Date Posted: October 26 2007

ST. IGNACE - We should all be as healthy as the Mackinac Bridge at age 50.

A steady regimen of parts replacement, painting, lubrication, and a form of exercise has left the span in "very good shape," with a healthy future, said Mackinac Bridge Authority Chief Engineer Kim Nowack.

"It's always amazing to me that even with the massive amount of steel and concrete, the bridge deck and the towers flex like a living thing with the changes in temperature and wind," she said.

Credit the nonstop maintenance on the bridge for its good health. This fall featured some replacement of open grating sections, as well as steel beam repairs underneath the deck. In recent years, trades workers have replaced hanger lengths and transition pieces, performed electrical upgrades, and of course, have undertaken the never-ending process of painting. Nowack said it took three years to paint the area between the towers.

"You might be able to assign a lifespan to the bridge if there had been no maintenance over the last 50 years," said Nowack. "But the bridge has had regular, ongoing inspections and maintenance. Some materials on the bridge are a day old, some are 50 years old."

The bridge has a number of parts that allow movement and flexibility. For instance, the span can rotate east and west up to 25 feet under sustained high wind conditions. And workers who use the motorized traveller (a moving platform under the bridge used to perform maintenance) feel bounces when traffic passes above.

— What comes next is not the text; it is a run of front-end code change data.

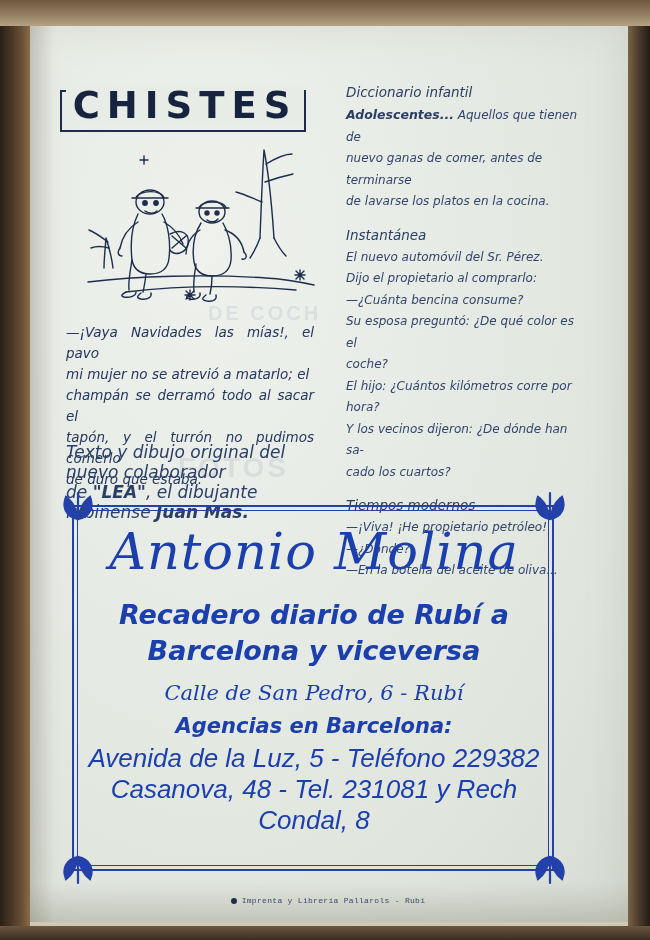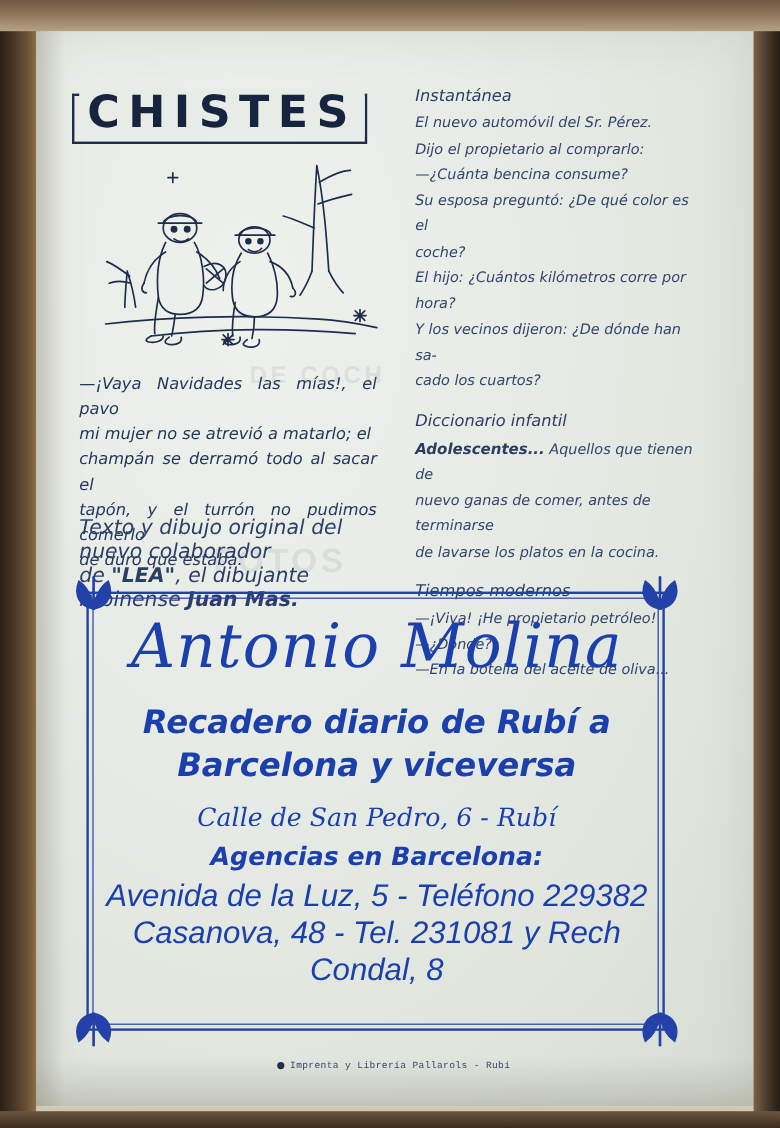"CHISTES" .content { top: 0 -> 12px }
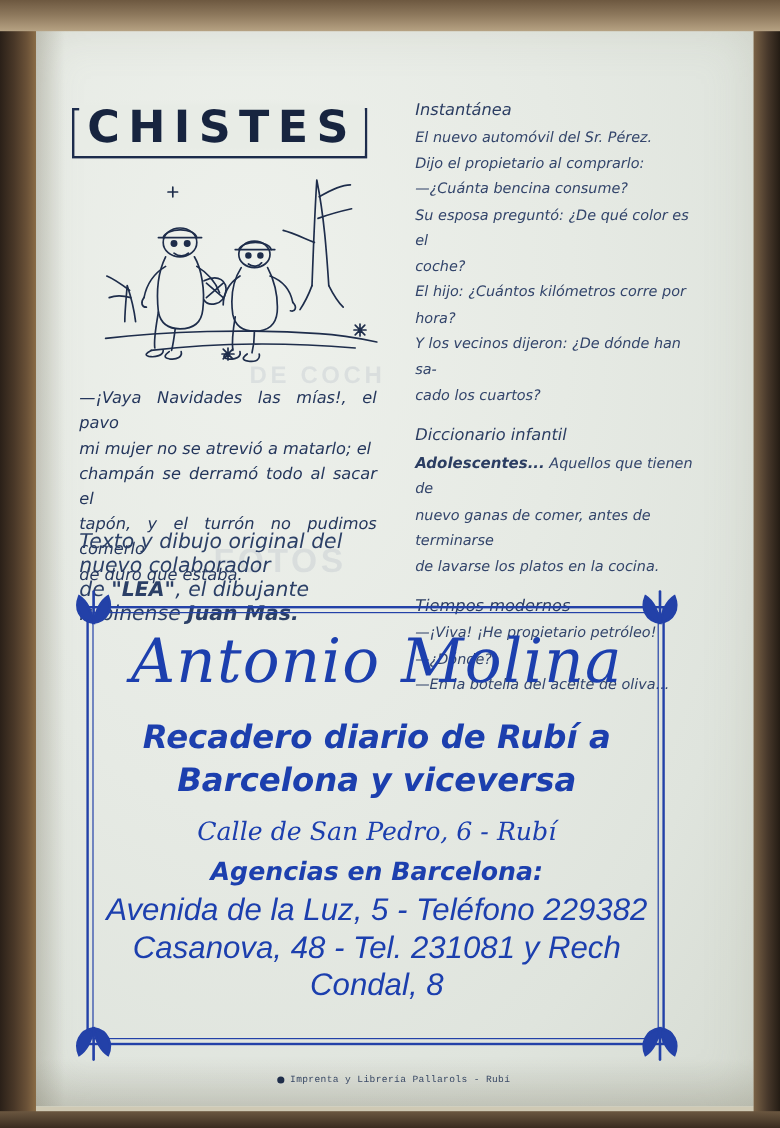"Instantánea" div.r-block { order: before "Diccionario infantil" -> after "Diccionario infantil" }
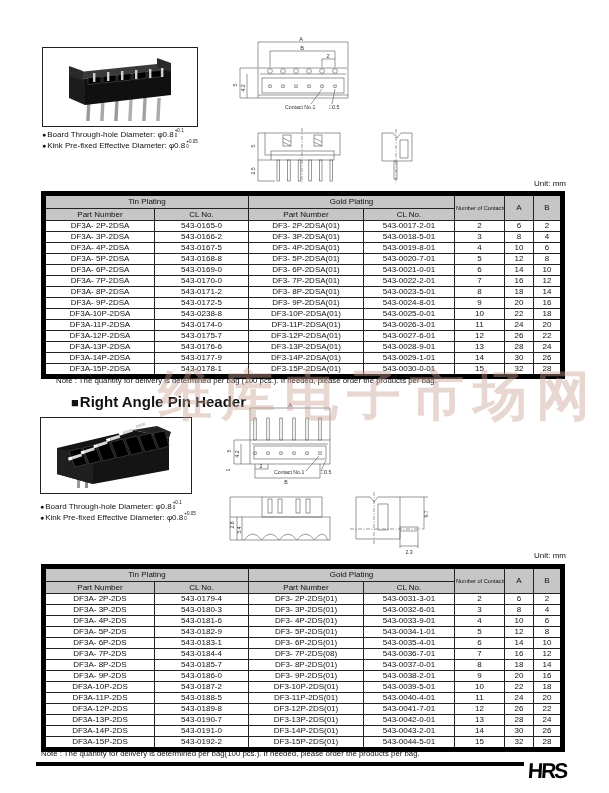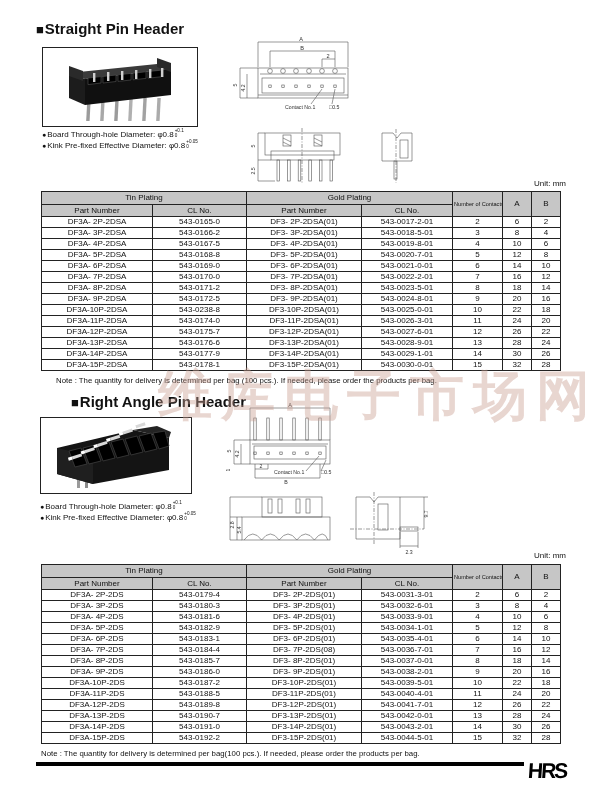"■Straight Pin Header" div.sec-title { html: <div> <span>■</span><span>Straight Pin Header</span> </div> -> none }
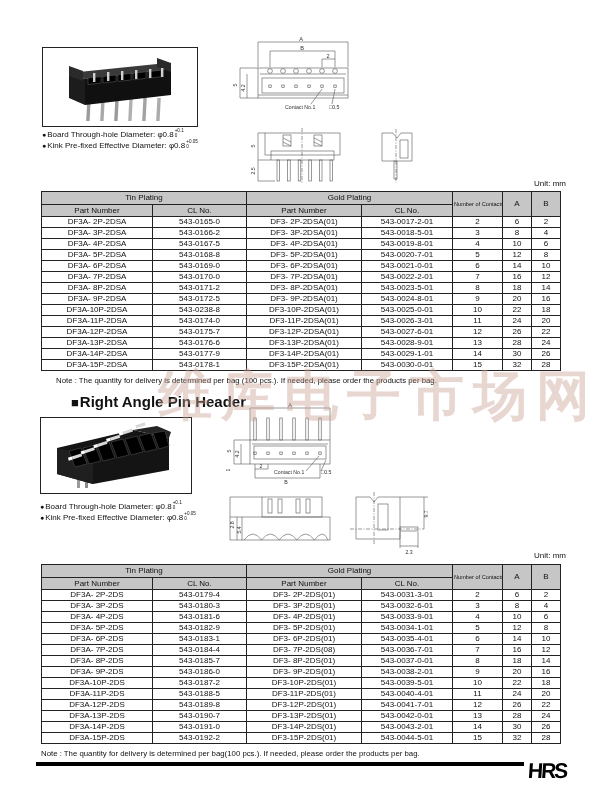"Tin Plating" table.spec { border: 1px solid #000000 -> 5px solid #000000 }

One of the notable design elements in the Mackinac Bridge is the steel grating in the middle of the road deck. The bridge's chief engineer during its construction, David Steinman, sought to mitigate the occasional high wind forces experienced in the Straits of Mackinac region by allowing the wind to blow through the bridge deck.

From a structural standpoint, it was an unnecessary choice, the bridge was already designed with a sufficiently high wind resistance factor.

If a suspension bridge were built in the same place today, it could look like the Mighty Mac, but engineers could take advantage of lighter-weight and more rust-resistant materials. One innovation that has come along for suspension bridges, Nowack said, is the use of orthotropic technology.

The Golden Gate bridge in San Francisco, for example, switched their deck to an orthotropic system in the early 1980s, which reduced the deck's weight by 12,300 tons. An orthotropic system, according to Public Roads magazine, is a collage of steel plates welded together, stiffened by a grid of ribs, and integrated with the driving surface. It can increase the life span of the deck to 100 years.

But even without that newer technology, the good work of building trades workers 50 years ago got the Mackinac a half-century of service - and we're still counting.

"The workers then did a tremendous job of building the bridge, and we're very appreciative of their efforts," Nowack said. "Today we're doing our best to keep it in good shape."

CONSTRUCTION GROUNDBREAKING on the Mackinac Bridge took place on May 7, 1954 in St. Ignace and the next day in Mackinaw City. Construction workers had the bridge built three-and-a-half years later, on time and on budget.